Federal courts lack personal jurisdiction over defendants
that are not properly served with a summons.
Mid-Continent Wood Prods., Inc. v. Harris, 936 F.2d
297, 299-300 (7th Cir. 1991). Because the AHOA is an LLC,
service of the summons may be completed “by delivering
a copy of the summons and of the complaint to an officer, a
managing or general agent, or any other agent authorized by
appointment or by law to receive service of process and-if
the agent is one authorized by statute and the statute so
requires-by also mailing a copy of each to the
defendant.” Fed.R.Civ.P. 4(h)(1)(B). Federal courts
also permit service of the summons according to state rules.
Fed.R.Civ.P. 4(h)(1)(A) (citing Fed.R.Civ.P. 4(e)(1)). The
relevant Indiana rule permits service of an LLC by serving
“an executive officer thereof, or if there is an agent
appointed or deemed by law to have been appointed to receive
service, then upon such agent.” Ind. R. Civ. P.

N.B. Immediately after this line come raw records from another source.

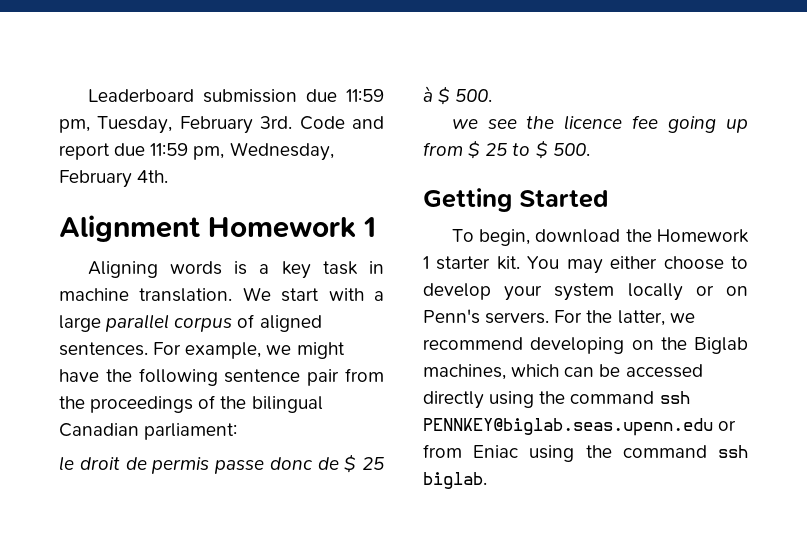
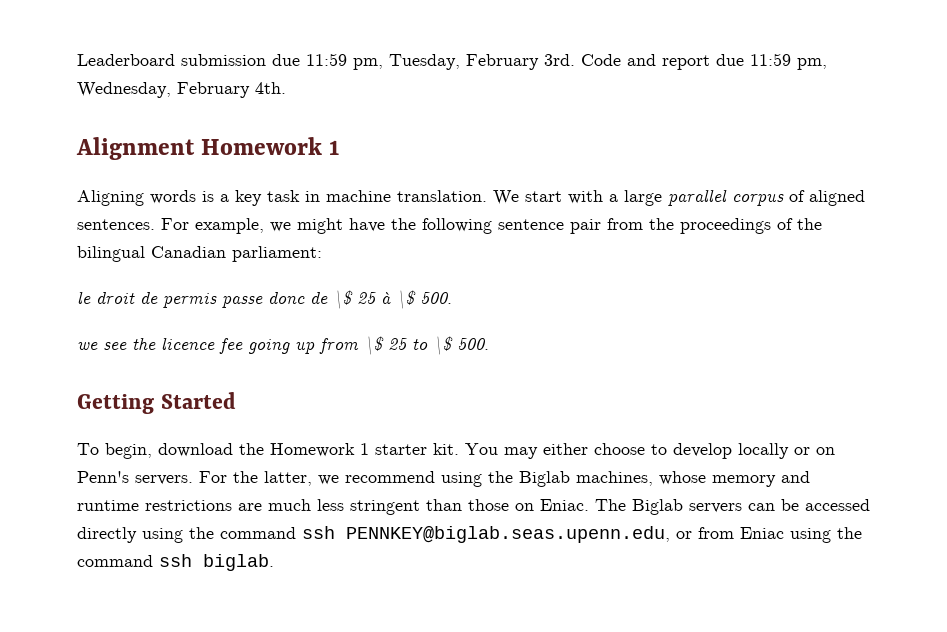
- le droit de permis passe donc de $ 25 à $ 500.
+ le droit de permis passe donc de \$ 25 à \$ 500.
- we see the licence fee going up from $ 25 to $ 500.
+ we see the licence fee going up from \$ 25 to \$ 500.
- You may either choose to develop your system locally or on Penn's servers.
+ You may either choose to develop locally or on Penn's servers.
- For the latter, we recommend developing on the Biglab machines, which can be accessed directly using the command ssh PENNKEY@biglab.seas.upenn.edu or from Eniac using the command ssh biglab.
+ For the latter, we recommend using the Biglab machines, whose memory and runtime restrictions are much less stringent than those on Eniac. The Biglab servers can be accessed directly using the command ssh PENNKEY@biglab.seas.upenn.edu, or from Eniac using the command ssh biglab.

4.6(A)(1). Plaintiffs failed to serve an officer or
authorized service agent of the AHOA. Rather, they served
attorney Peggy Little, who is not an executive of the AHOA,
not authorized to receive service on the AHOA, and is not a
registered service agent of the AHOA.
service on Little is insufficient. Failure to serve a summons
cannot be overcome by the defendant's actual knowledge of
the suit, the plaintiff's substantial compliance via
diligent attempts to serve, or equitable considerations,
absent clear examples of evasion. Mid-Continent, 936
F.2d at 300-03. The Seventh Circuit specifically noted in
Mid-Continent that serving a defendant's
non-agent lawyer does not satisfy Rule 4, even when that
attorney participates in out-of-court settlement discussions
with the plaintiff. Id. at 301 (discussing facts and
affirming outcome of Bennett v. Circus U.S.A., 108
F.R.D. 142, 148 (1985)). Plaintiffs are not saved by the fact
that the AHOA obviously knows about this litigation or the
fact they merely served the wrong attorney. Little happens to
represent the AHOA in some matters, including this one, but
she lacks the authority to accept service on behalf of the
AHOA did not waive its lack of personal jurisdiction defense.

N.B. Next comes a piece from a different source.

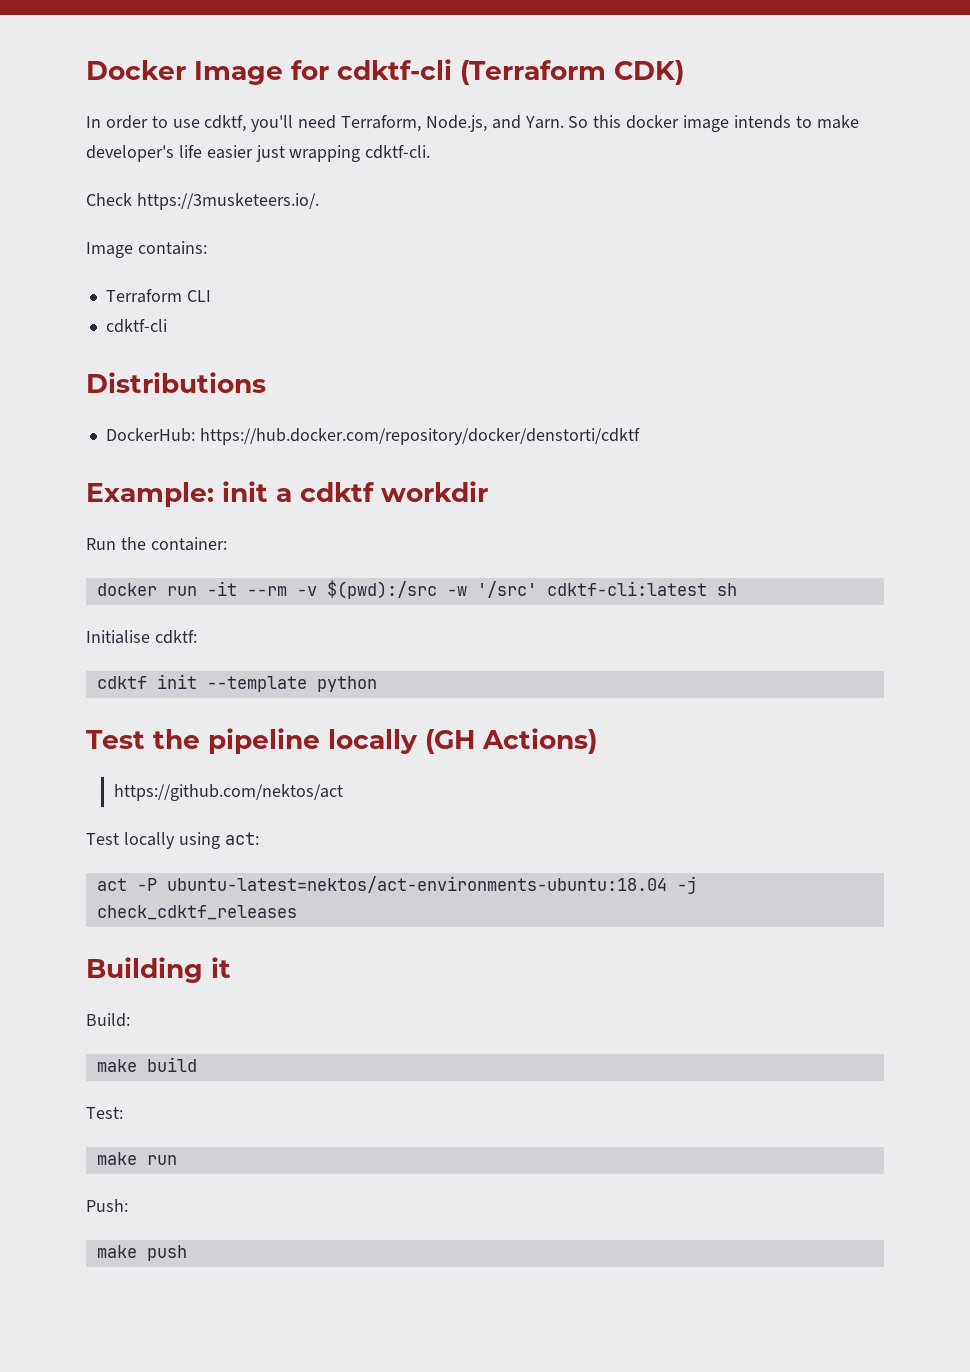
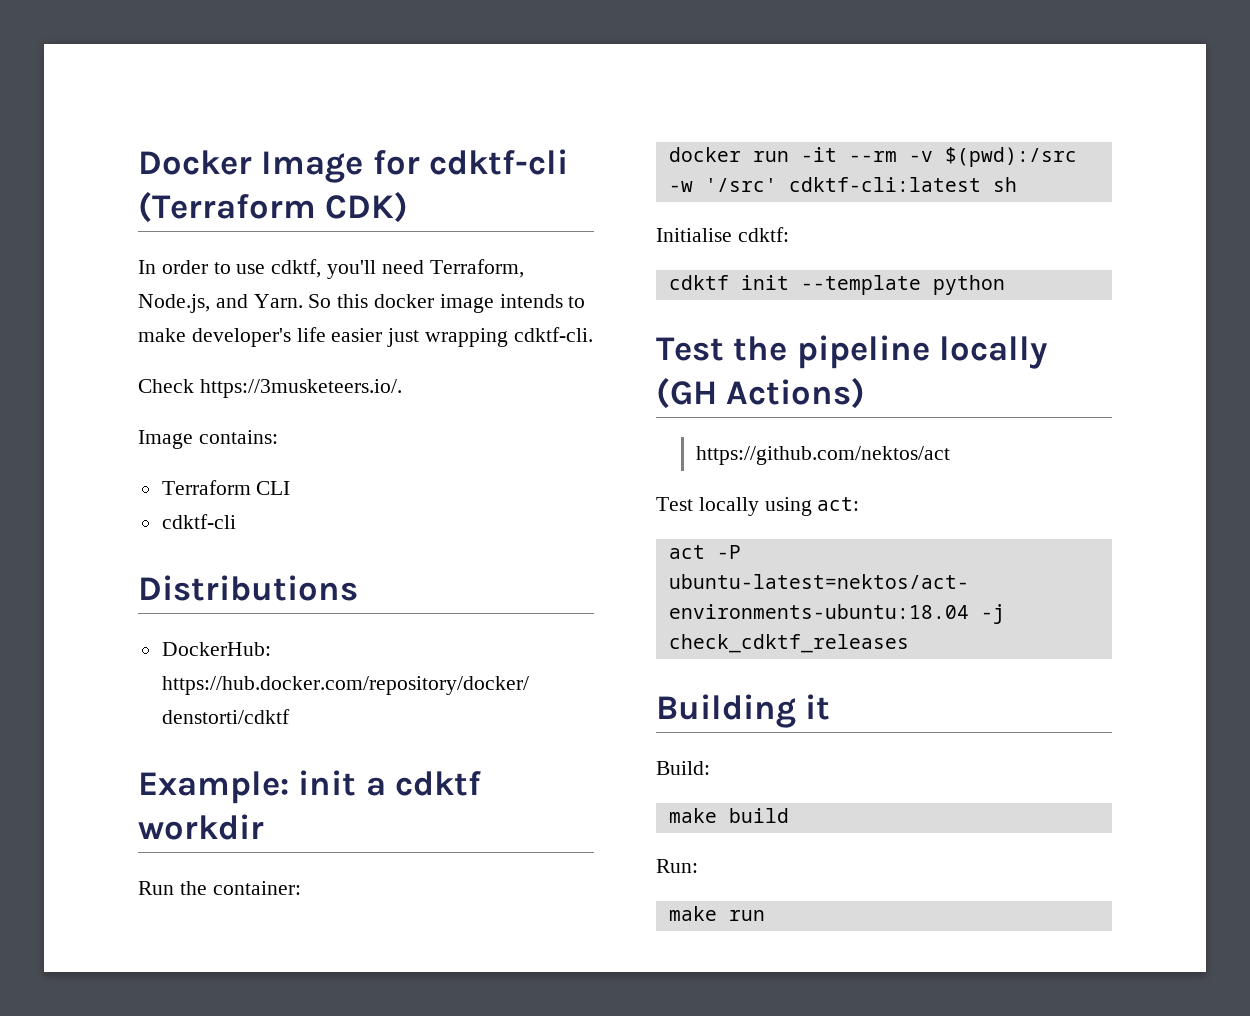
- Test:
+ Run:
- Push:
- make push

Defendants waive personal jurisdiction if they fail to assert
the defense in their first responsive pleading or by making
substantive arguments without pressing the lack of
jurisdiction argument. Blockowicz v. Williams, 630
F.3d 563, 566 (7th Cir. 2010). The AHOA did not file an
answer to Plaintiffs' initial complaint, and have not
filed one for Plaintiffs' amended complaint. The AHOA
asserted the defense that the Court lacks personal
jurisdiction in its motion to dismiss following
Plaintiffs' initial complaint. [Filing No. 23, at ECF pp.
8, 13-14.] The AHOA's attorney appeared for a pretrial
conference, but asserted the appearance served only to assert
the lack of personal jurisdiction defense and other Rule 12
defenses, so it was not a waiver. [See Filing No.
43, at ECF p. 8.] In its instant motion to dismiss, the AHOA
presented lack of personal jurisdiction as its first argument
for dismissal under Rule 12. [Id.] The fact that the
AHOA also addressed the merits of Plaintiffs' claims does
not operate as a waiver of its lack of personal jurisdiction
argument. Compare Fed. R. Civ. P. 12(b) (“No
defense or objection is waived by joining it with one or more
other defenses or objections in a responsive pleading or in a
motion.”) with Blockowicz, 630 F.3d at 566
(finding defendants waived their personal jurisdiction
defense by merely asserting it in a footnote and proceeding
to address the merits). Without proper service of a summons
or a waiver of service by the AHOA, the Court lacks
jurisdiction and dismisses Plaintiffs' claims against it.
Fair Housing Act Claims
Plaintiffs allege the Johnsons and the AHOA waged a campaign
of constructive eviction in an effort to force Plaintiffs out
of the neighborhood because the Johnsons perceived the Smalls
to be Jewish. Plaintiffs bring their claims under subsections
(a), (b), and (c) of 42 U.S.C. § 3604 and under 42 U.S.C
§ 3617 of the FHA. The Johnsons move to dismiss these
claims, arguing that Plaintiffs rely on conclusory statements
that at best establish a quarrel between neighbors, which is
not covered by the FHA.
first claim Defendants violated § 3604(a) of the FHA,
which makes it unlawful:
To refuse to sell or rent after the making of a bona fide
offer, or to refuse to negotiate for the sale or rental of,
or otherwise make unavailable or deny, a dwelling to any
person because of race, color, religion, sex, familial
status, or national origin.
allege the Johnsons have waged a campaign of constructive
eviction against the Smalls, which falls into the
“otherwise make unavailable” portion of the
statute. The Johnsons argue Plaintiffs fail to state a claim
under this subsection because they merely plead attempted
constructive eviction, which the Seventh Circuit held is
Bloch v. Frischolz, 587 F.3d 771, 776 (7th Cir.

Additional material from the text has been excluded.